Traverser la biosphère Sian Ka’an à vélo – Etat de Quintana Roo, Mexique

Amateurs de paysages exotiques, d’aventures et de sensations fortes, ce chemin est pour vous!

La biosphère de Sian Ka’an est un un des trois plus grands espaces naturels protégés du Mexique avec Calakmul et El Vizcaino. Elle s’étend sur 650 mille hectares et le long des 120kms séparant les municipalités de Tulum et de Felipe Carillo Puerto, dans l’Etat de Quintana Roo. Ce parc naturel exceptionnel abrite une pluralité d’écosystèmes: plages de sable blanc, récifs coralliens, cenotes, savanes, mangroves, zones humides, forêts tropicales.

La faune et la flore y abondent. Y prospèrent plus de 300 espèces d’oiseaux, plus de 100 espèces de plantes. Les chanceux y observent lamantins, dauphins, tortues, crocodiles, jaguars, pumas, ocelots, tapirs, chevreuils, singes hurleurs et singes araignées, papillons Morpho, grenouilles et lézards en tout genre.
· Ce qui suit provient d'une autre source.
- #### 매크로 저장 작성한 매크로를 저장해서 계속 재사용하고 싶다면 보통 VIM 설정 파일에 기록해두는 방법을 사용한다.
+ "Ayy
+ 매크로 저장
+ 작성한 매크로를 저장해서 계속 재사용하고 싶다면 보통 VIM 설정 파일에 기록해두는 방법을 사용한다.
Sian Ka’an signifie “Origine du ciel” en Maya et est inscrit au patrimoine mondial de l’UNESCO depuis 1987. La biosphère est strictement protégée. Quelques villas de luxe émaillent la partie littorale, mais aucune nouvelle construction n’est désormais autorisée et la partie jungle fait l’objet d’une surveillance renforcée contre les braconniers de tout poil.

De Tulum, il est possible de rejoindre la ville de Felipe Carillo Puerto en traversant la biosphère de Sian Ka’an. Un terrain de jeu idéal pour les voyageur à vélo… intrépides!
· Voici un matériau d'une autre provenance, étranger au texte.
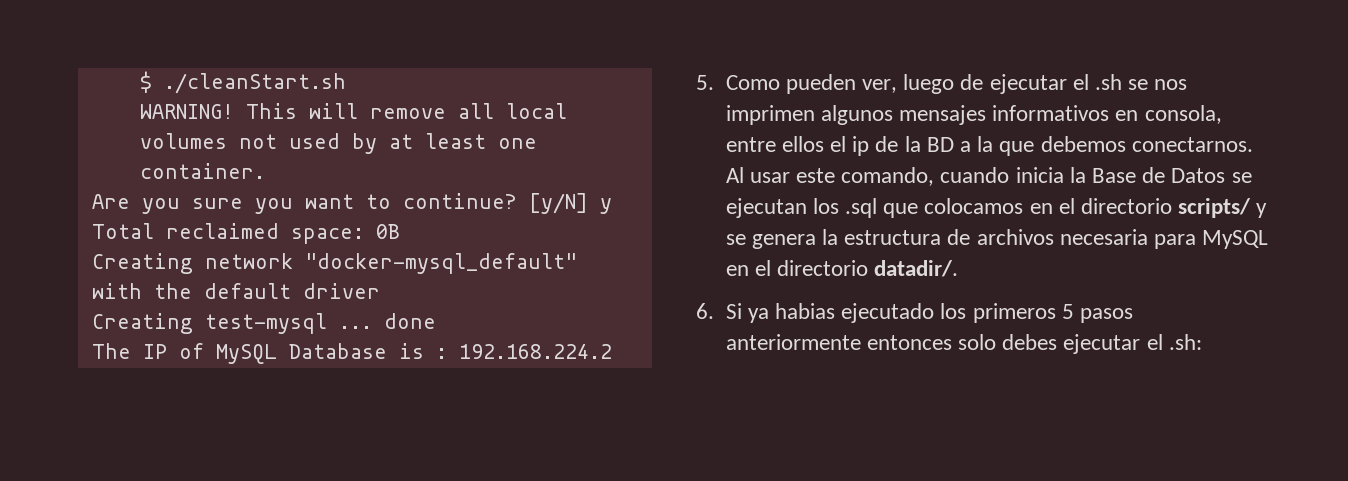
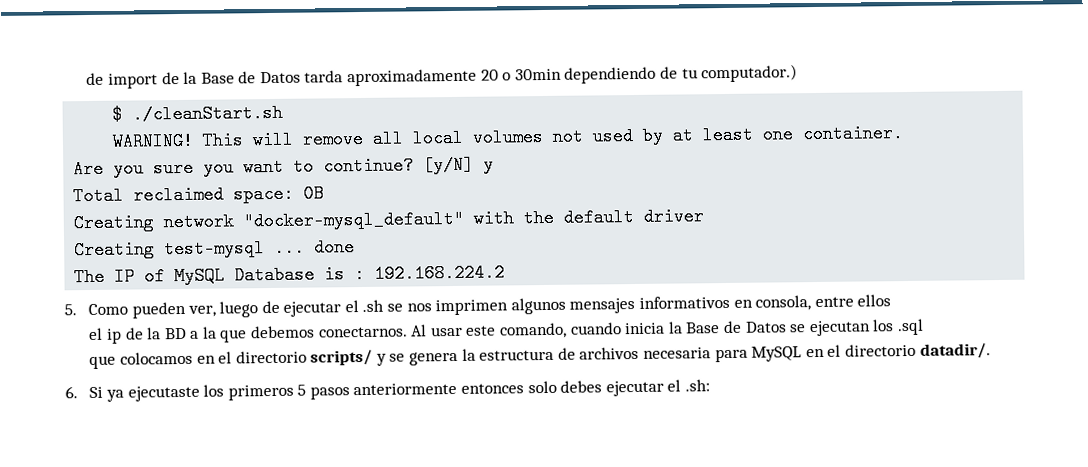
+ de import de la Base de Datos tarda aproximadamente 20 o 30min dependiendo de tu computador.)
- 5. Como pueden ver, luego de ejecutar el .sh se nos imprimen algunos mensajes informativos en consola, entre ellos el ip de la BD a la que debemos conectarnos.
+ 5. Como pueden ver, luego de ejecutar el .sh se nos imprimen algunos mensajes informativos en consola, entre ellos
+ el ip de la BD a la que debemos conectarnos.
- Al usar este comando, cuando inicia la Base de Datos se ejecutan los .sql que colocamos en el directorio scripts/ y se genera la estructura de archivos necesaria para MySQL en el directorio datadir/.
+ Al usar este comando, cuando inicia la Base de Datos se ejecutan los .sql
+ que colocamos en el directorio scripts/ y se genera la estructura de archivos necesaria para MySQL en el directorio datadir/.
- 6. Si ya habias ejecutado los primeros 5 pasos anteriormente entonces solo debes ejecutar el .sh:
+ 6. Si ya ejecutaste los primeros 5 pasos anteriormente entonces solo debes ejecutar el .sh:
En empruntant la route 15, il convient tout d’abord de traverser la folle zone hôtelière de Tulum et de se frayer un passage entre les taxis, les camions et le flot de touristes qui se déverse sans discontinuer sur cette petite route embouteillée. Un conseil: ne faites pas comme nous, partez tôt!!!
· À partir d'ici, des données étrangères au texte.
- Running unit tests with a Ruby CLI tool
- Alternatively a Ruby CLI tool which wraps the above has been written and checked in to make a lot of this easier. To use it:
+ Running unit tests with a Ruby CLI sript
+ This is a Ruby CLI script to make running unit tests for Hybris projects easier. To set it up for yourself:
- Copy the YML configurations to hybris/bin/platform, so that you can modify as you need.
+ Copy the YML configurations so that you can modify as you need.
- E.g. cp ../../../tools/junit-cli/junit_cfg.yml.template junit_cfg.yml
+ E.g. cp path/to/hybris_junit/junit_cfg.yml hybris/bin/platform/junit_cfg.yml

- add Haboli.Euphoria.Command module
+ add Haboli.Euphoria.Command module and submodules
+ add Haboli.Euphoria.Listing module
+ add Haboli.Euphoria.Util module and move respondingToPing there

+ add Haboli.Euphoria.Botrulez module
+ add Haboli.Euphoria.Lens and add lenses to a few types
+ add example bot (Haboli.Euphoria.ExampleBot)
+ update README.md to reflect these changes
Un arc Maya marque l’entrée de la réserve ou se fait l’inscription (40 pesos par personne). A partir de ce point, le bitume fait place à une route de cailloux chaotique. Gare aux nids de poule !

Mais quelle beauté ! Le chemin serpente ainsi le long de l’étroite péninsule sur 53 kilomètres. La mer à main gauche, la lagune à main droite ; cette fine bande de terre dévoile toute son élégance à mesure que nous avançons. Quinze kilomètres après l’entrée, un pont traverse la mangrove, duquel peuvent s’observer quelques paresseux crocodiles.

Plus au sud, nous longeons soudain des plages paradisiaques de sable blanc. Un vrai décor de carte postale… ou presque. Le rivage est hélas jonché de plastique. Sur des kilomètres et des kilomètres, ce merveilleux décor est gâché par une pollution infâme, vomie vagues après vague par l’océan. Des bouteilles (tellement!!!), des bidons, des ballons, des cuillères, des chaussures, des sacs, des tuyaux, des pailles…

Ce plastique, c’est toi, c’est moi. C’est notre faute. Un océan de plastique que nous avons créé et qui se retrouve ici, éparpillé, à nu, révélé devant nos yeux écoeurés. La lutte contre la pollution par le petit geste symbolique de refuser une tasse de café jetable ne suffit plus. Elle est là, la réalité ; elle ne se cache plus, l’horreur de notre monde de polystyrène. Et par delà notre regard dégoûté, une petite pensée émue pour nos chère tortues, emblèmes de notre voyage, qui nagent, s’empêtrent, s’emmêlent, s’éborgnent, s’étouffent, se meurent de nos immondices joyeusement consommées.

La route se poursuit maintenant sous un tunnel de palmiers, puis s’élargit un peu à mesure que nous nous rapprochons du village, zigzagant toujours entre les nids de poule. Seules quelques voitures s’aventurent jusqu’à ce point de la péninsule, un calme bienvenu après la cacophonie déjantée de Tulum.

Nous arrivons à Punta Allen avec le soleil couchant. Le vent se fait de plus en plus fort et le ciel se couvre de nuages menaçant. Rejetés par le campement Serenidad Shardon (la propriétaire, américaine ou canadienne, ne nous a sans doute pas jugé assez classe pour son Glamping), deux policiers nous proposent de camper dans le parc du village. Nous sommes sur le point d’accepter mais décidons d’abord d’aller jeter un œil à l’autre campement, Selva y Cielo, situé à l’entré de Punta Allen. L’attrait d’une douche chaude, d’un joli coin de plage et d’une journée de repos les pieds dans l’eau et la tête sous les palmiers l’emporte et nous nous installons sans regret dans ce petit coin de paradis.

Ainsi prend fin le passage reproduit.